内祝いは、近くの人なら持参して直接手渡すのがベストですが、デパートや専門店から送り届けてもらう例がほとんどでしょう。挙式後一か月以内には相手方に届くようにします。直接持参しない場合は、失礼にならないよう、結婚通知にお礼の言葉を書き添えるか、別に礼状を出すようにしたいものです。あいさつまわりは、近所づきあいの第一歩です。新婚旅行から帰ったら、なるべく早いうちに、隣近所にあいさつにうかがいましょう。あいさつまわりには、簡単な手みやげを用意して配るのが常識です。タオルや石けん、菓子折り程度の品物でよいでしょう。まわる範囲は、向こう三軒両隣とよくいわれますが、団地やマンションの場合は、真上と真下の部屋、管理人室も忘れずに。

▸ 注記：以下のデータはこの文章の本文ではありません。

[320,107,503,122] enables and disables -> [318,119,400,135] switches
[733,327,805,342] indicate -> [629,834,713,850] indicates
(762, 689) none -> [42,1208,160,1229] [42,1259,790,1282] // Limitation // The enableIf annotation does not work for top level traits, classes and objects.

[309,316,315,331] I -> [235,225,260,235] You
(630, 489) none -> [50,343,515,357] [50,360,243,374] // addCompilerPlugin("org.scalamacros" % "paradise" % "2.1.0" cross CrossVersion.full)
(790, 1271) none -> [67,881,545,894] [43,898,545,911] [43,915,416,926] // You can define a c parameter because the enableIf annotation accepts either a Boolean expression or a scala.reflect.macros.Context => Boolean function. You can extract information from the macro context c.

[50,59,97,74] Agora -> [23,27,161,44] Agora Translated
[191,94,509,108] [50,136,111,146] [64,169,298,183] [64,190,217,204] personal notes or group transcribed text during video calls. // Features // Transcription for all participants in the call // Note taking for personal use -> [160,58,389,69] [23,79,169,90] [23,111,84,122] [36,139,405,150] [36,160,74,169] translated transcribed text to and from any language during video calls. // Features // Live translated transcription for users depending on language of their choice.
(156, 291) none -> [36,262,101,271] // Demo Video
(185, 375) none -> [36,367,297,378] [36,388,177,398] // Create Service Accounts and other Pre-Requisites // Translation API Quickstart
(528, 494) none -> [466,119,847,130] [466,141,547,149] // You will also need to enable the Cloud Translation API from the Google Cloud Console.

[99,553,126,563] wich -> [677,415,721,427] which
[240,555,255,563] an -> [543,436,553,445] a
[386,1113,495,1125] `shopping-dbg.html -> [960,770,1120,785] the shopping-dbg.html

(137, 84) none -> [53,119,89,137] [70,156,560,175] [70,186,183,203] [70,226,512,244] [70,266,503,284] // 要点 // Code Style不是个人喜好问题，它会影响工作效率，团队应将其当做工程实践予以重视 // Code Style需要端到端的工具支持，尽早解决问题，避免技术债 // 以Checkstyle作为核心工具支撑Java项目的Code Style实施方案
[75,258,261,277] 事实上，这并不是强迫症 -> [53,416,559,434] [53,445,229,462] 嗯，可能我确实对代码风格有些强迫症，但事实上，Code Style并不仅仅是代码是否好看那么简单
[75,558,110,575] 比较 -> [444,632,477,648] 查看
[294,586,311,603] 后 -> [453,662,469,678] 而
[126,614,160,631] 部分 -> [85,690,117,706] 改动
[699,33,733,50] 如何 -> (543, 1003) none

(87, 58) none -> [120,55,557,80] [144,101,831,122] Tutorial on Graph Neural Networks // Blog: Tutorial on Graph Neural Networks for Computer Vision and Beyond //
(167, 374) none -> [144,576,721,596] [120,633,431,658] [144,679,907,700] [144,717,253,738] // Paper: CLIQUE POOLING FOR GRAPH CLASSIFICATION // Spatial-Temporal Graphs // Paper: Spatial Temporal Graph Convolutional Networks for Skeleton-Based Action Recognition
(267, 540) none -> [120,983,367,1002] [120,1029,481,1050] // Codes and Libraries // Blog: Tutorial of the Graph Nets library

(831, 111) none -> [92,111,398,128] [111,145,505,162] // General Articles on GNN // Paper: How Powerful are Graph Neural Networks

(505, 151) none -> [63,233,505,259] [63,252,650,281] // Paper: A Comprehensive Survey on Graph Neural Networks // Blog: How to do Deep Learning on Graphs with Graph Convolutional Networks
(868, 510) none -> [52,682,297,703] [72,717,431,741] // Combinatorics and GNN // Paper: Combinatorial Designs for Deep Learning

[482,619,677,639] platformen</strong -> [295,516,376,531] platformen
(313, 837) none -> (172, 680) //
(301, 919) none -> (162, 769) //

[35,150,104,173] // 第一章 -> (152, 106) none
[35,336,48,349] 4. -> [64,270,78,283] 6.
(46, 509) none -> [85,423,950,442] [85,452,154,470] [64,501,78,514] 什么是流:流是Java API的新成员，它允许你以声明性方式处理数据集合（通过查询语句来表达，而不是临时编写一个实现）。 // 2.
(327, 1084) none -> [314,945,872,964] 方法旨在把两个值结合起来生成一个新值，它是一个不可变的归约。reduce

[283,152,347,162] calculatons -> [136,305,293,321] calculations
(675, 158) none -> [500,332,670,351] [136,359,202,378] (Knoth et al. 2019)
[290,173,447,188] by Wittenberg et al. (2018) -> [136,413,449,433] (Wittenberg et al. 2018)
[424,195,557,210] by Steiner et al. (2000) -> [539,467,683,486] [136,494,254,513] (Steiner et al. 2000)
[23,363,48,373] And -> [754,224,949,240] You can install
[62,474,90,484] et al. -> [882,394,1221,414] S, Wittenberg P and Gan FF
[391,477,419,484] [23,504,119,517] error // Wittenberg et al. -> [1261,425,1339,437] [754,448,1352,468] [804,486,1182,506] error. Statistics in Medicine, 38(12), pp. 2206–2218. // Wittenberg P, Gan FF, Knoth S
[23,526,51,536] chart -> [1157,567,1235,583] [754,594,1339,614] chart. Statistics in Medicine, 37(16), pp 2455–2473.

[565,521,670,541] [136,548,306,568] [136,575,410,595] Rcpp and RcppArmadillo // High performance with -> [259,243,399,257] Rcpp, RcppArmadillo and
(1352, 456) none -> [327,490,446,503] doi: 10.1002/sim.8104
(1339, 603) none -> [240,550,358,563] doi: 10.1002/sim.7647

日本には昔から「お移り」というすてきな習慣があります。もともとは盆や重箱に入った贈り物をいただいたとき、その器にマッチや半紙などの縁起物を入れ、お返しとしてお渡ししたもので、福が繰り返されるように、との願いがこめられています。目下の人がお中元やお歳暮を持参してくれたとき、目上の人がちょっとしたお返しの品を渡すのも、このお移りの習慣から。おすそ分けをいただいた場合にも、お移りを差し上げるとスマートです。お移りの品は、わざわざ買ってまで用意する必要はありません。家にあるお菓子や日用品など、金額にして2〜300円くらいのもので十分です。適当な品物がないときには、おすそ分けをありかたくいただいておき、またの機会にこちらからおすそ分けをしたり、旅行のおみやげを差し上げたりすればよいでしょう。